▸ Work to complete
Reproduce each line, exactly, from the one containing "color: #fca5a5 ->" through the end of the material. Exclude pictures.

○ ○ ○ ○ ○ ○ ○

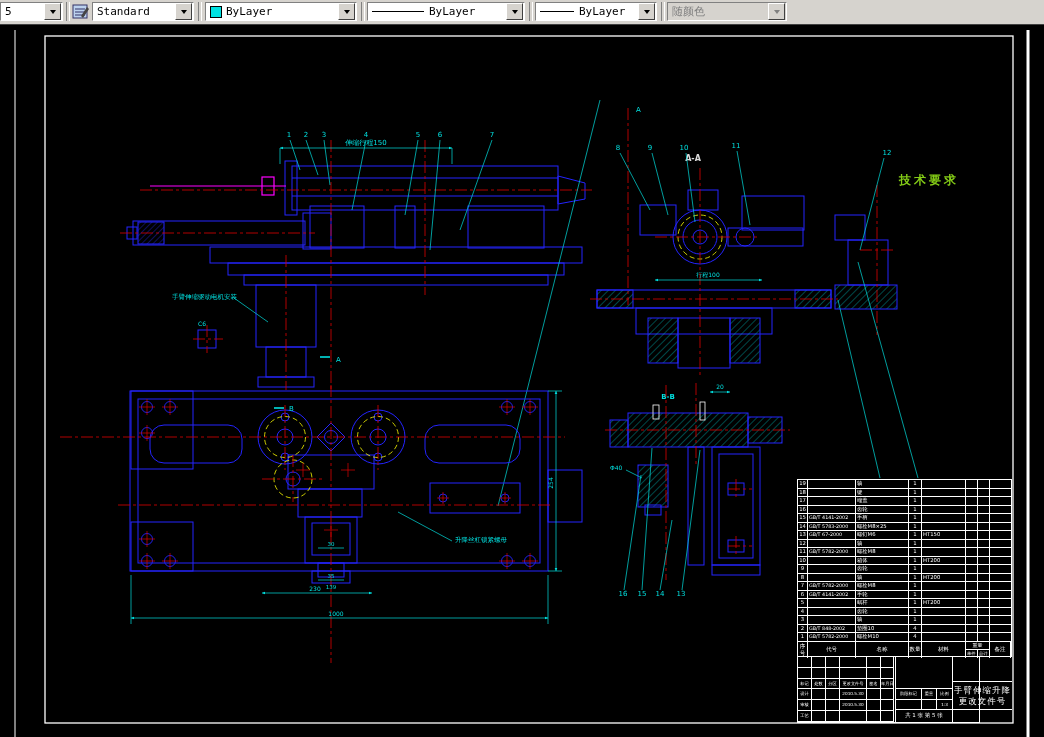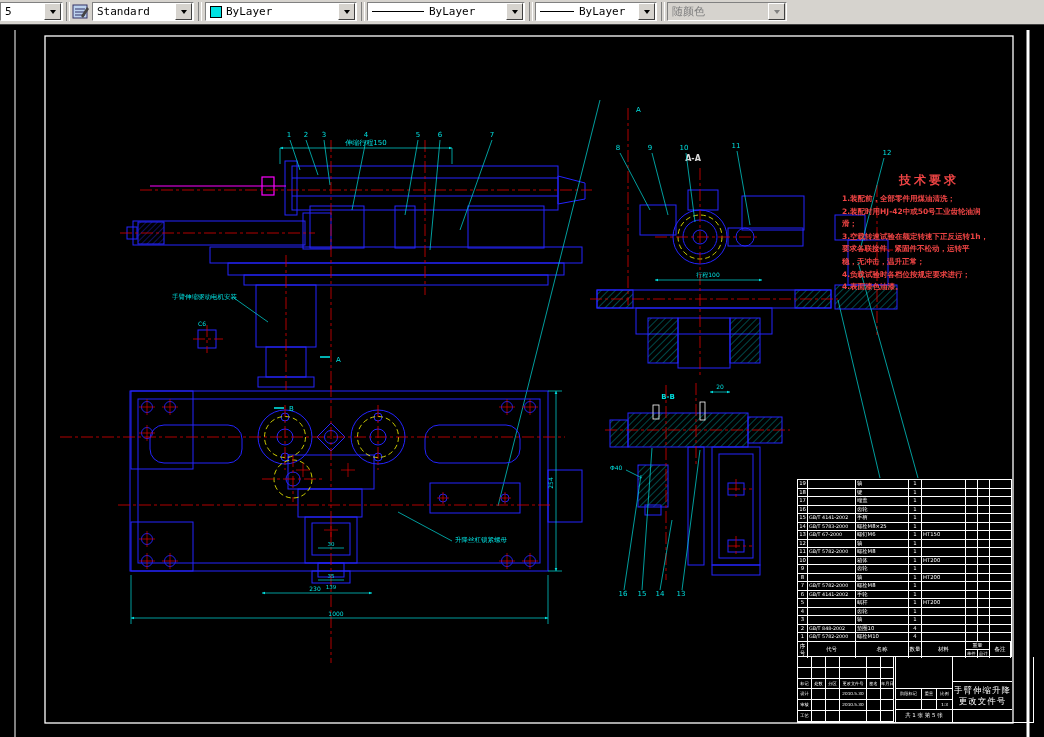"技术要求" .techreq { color: #ef4444 -> #84cc16 }
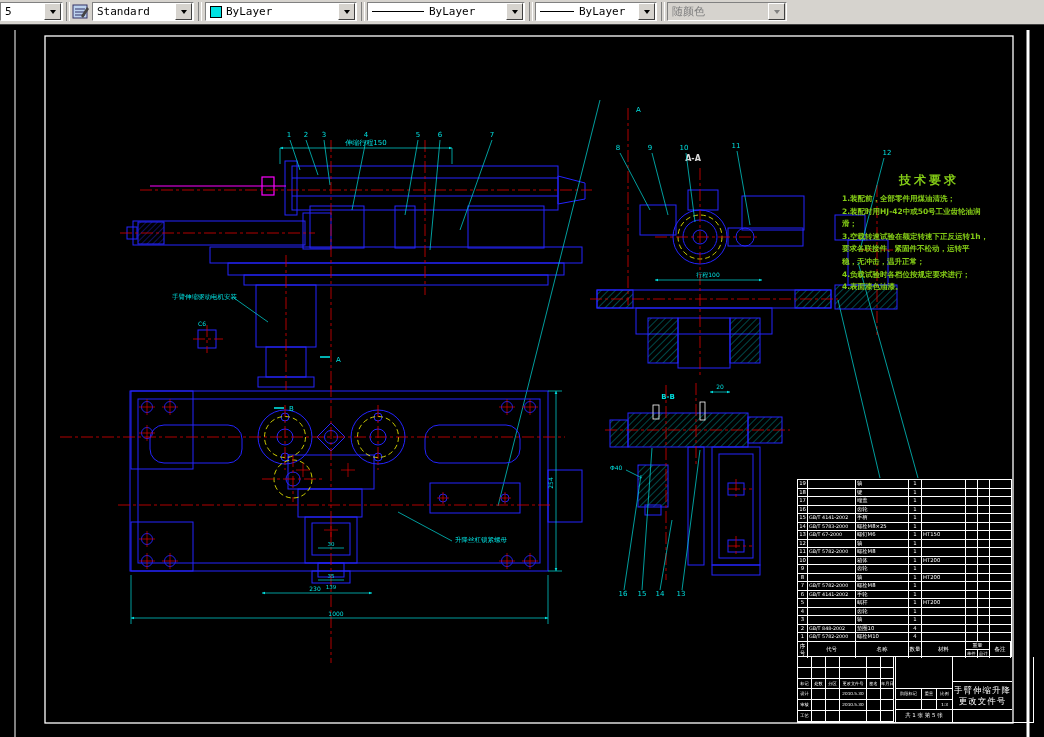"1.装配前，全部零件用煤油清洗；" div { html: <div> <div>1.装配前，全部零件用煤油清洗；</div> <div>2.装配时用HJ-42中或50号工业齿轮油润</div> <div>滑；</div> <div>3.空载转速试验在额定转速下正反运转1h，</div> <div>要求各联接件、紧固件不松动，运转平</div> <div>稳，无冲击，温升正常；</div> <div>4.负载试验时各档位按规定要求进行；</div> <div>4.表面漆色油漆。</div> </div> -> none }
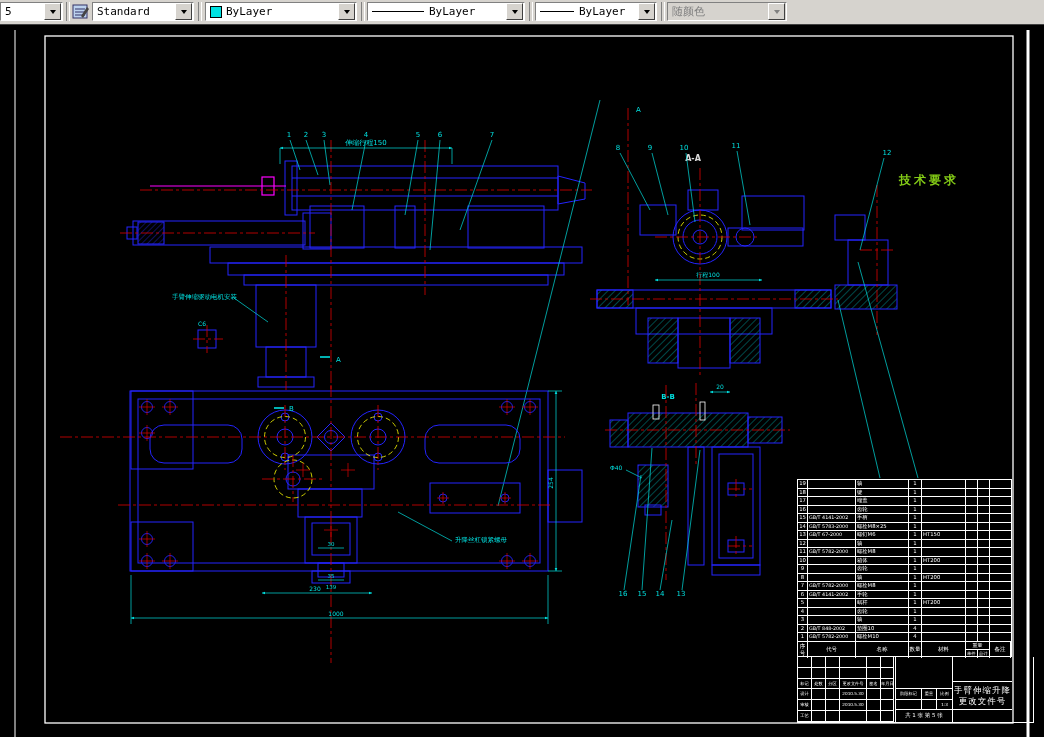"手臂伸缩升降" .tb { width: 237px -> 183px }
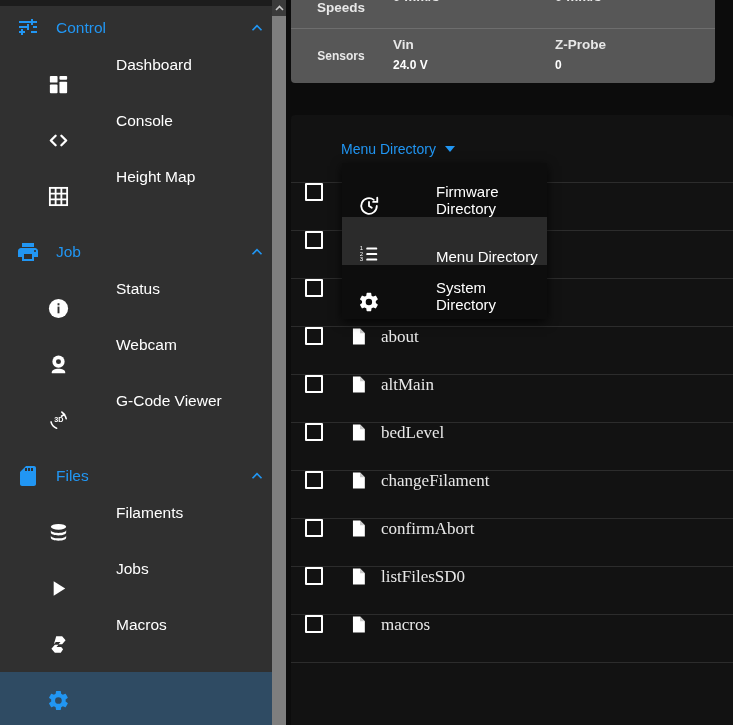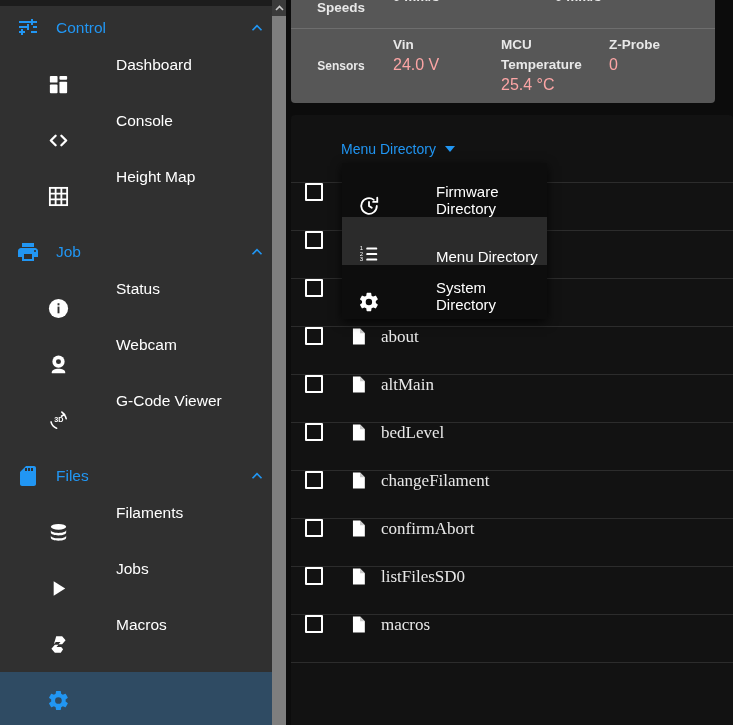"MCU Temperature" div.scell { html: <div> <div>MCU Temperature</div> <div>25.4 °C</div> </div> -> none }
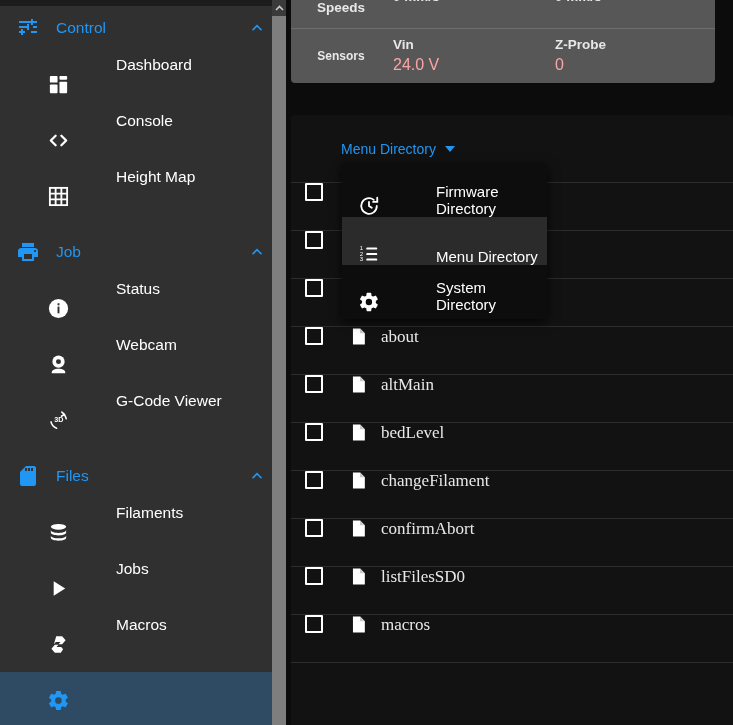"24.0 V" .scell .cval { color: #fca5a5 -> #ffffff; font-size: 16px -> 12px; font-weight: none -> bold }
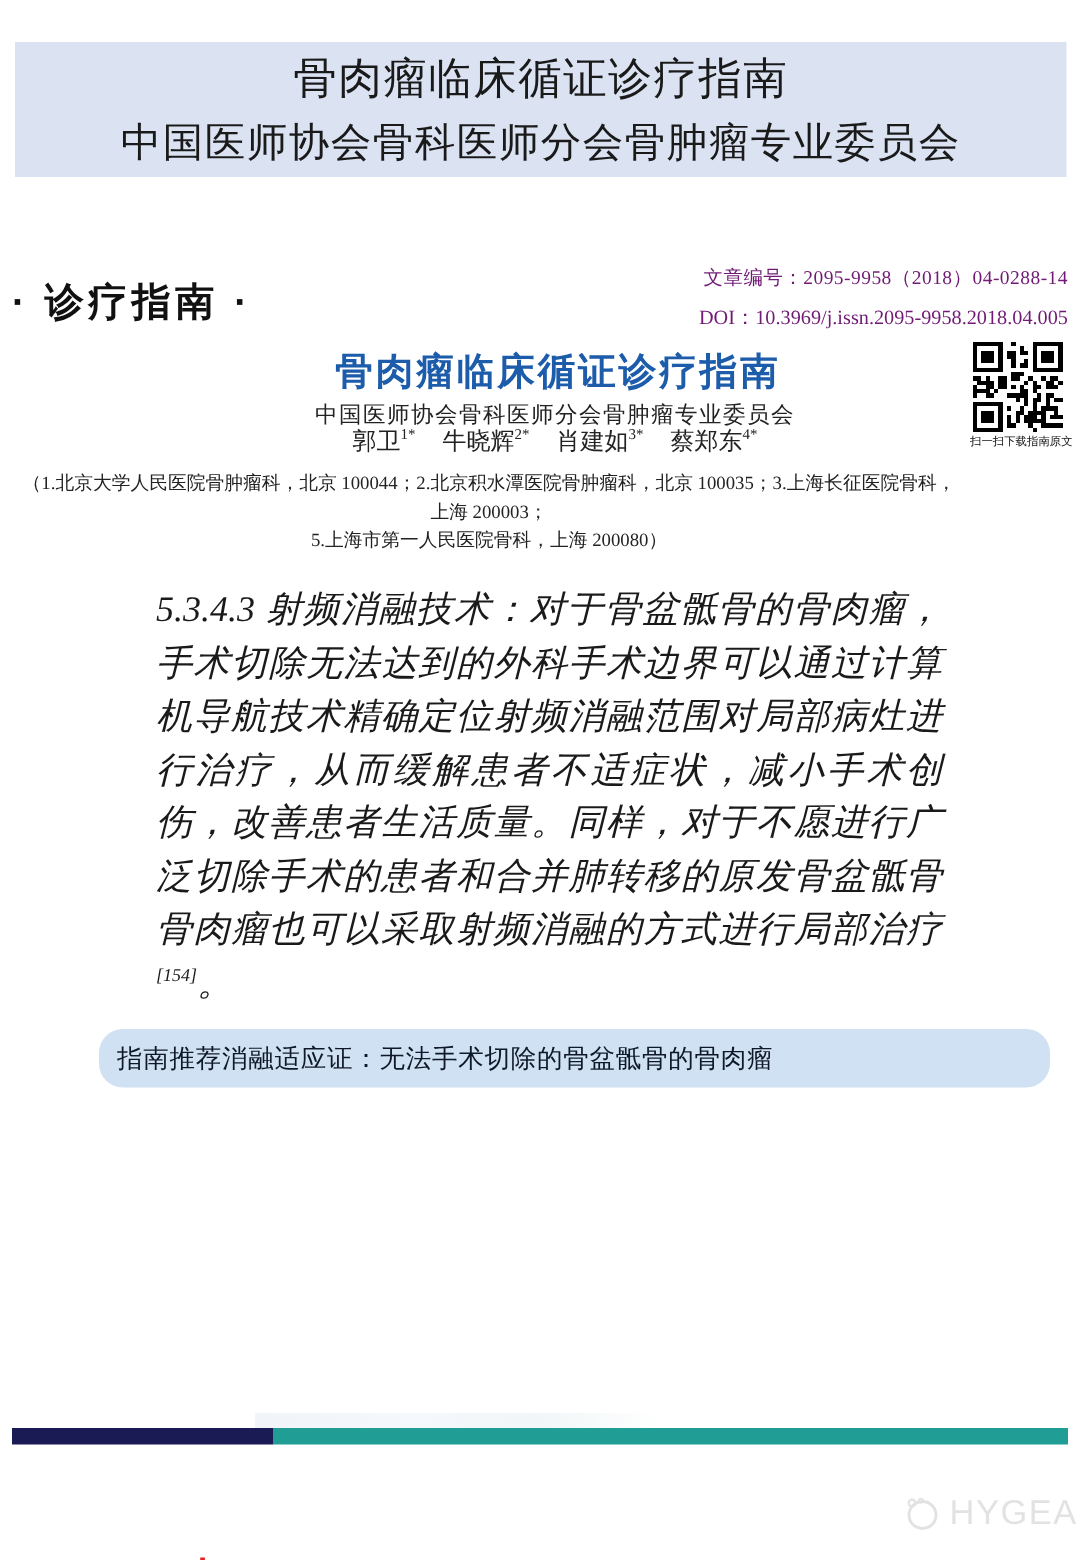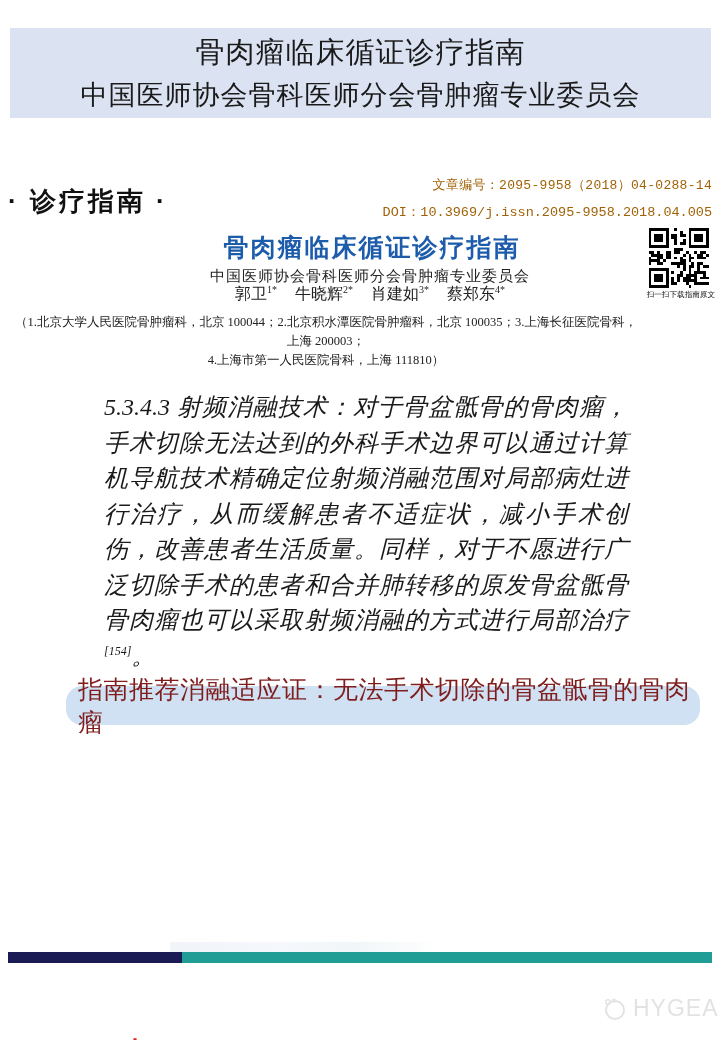"文章编号：2095-9958（2018）04-0288-14" .meta { color: #a16207 -> #701a75; font-family: Liberation Mono, monospace -> Liberation Serif, serif }
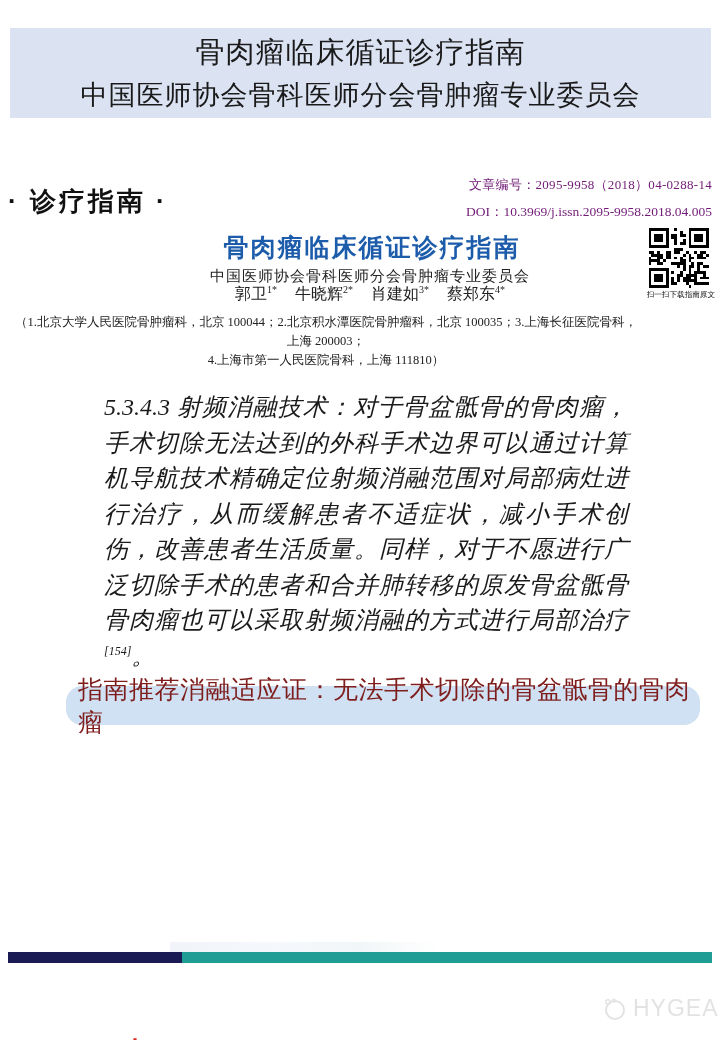"4.上海市第一人民医院骨科，上海 111810）" div { text: 4.上海市第一人民医院骨科，上海 111810 -> 5.上海市第一人民医院骨科，上海 200080 }
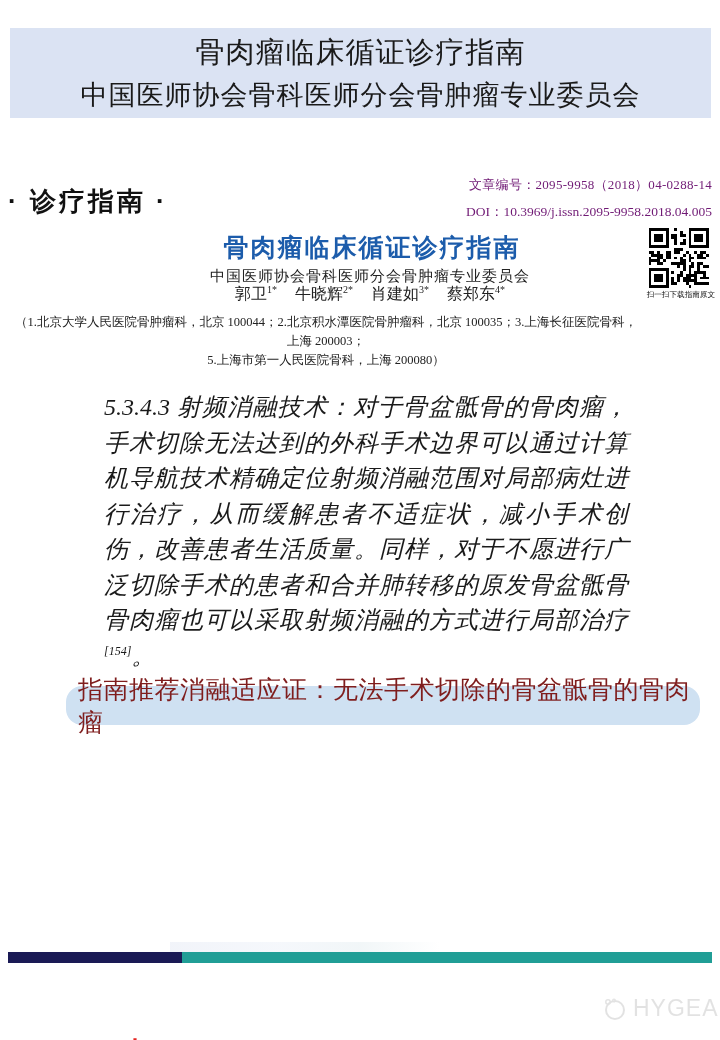"指南推荐消融适应证：无法手术切除的骨盆骶骨的骨肉瘤" .highlight { color: #7f1d1d -> #0f172a; font-size: 25px -> 17px }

○ ○ ○ ○ ○ ○ ○

▸ Solution for this task
"24.0 V" .scell .cval { color: #fca5a5 -> #ffffff; font-size: 16px -> 12px; font-weight: none -> bold }
"文章编号：2095-9958（2018）04-0288-14" .meta { color: #a16207 -> #701a75; font-family: Liberation Mono, monospace -> Liberation Serif, serif }
"4.上海市第一人民医院骨科，上海 111810）" div { text: 4.上海市第一人民医院骨科，上海 111810 -> 5.上海市第一人民医院骨科，上海 200080 }
"指南推荐消融适应证：无法手术切除的骨盆骶骨的骨肉瘤" .highlight { color: #7f1d1d -> #0f172a; font-size: 25px -> 17px }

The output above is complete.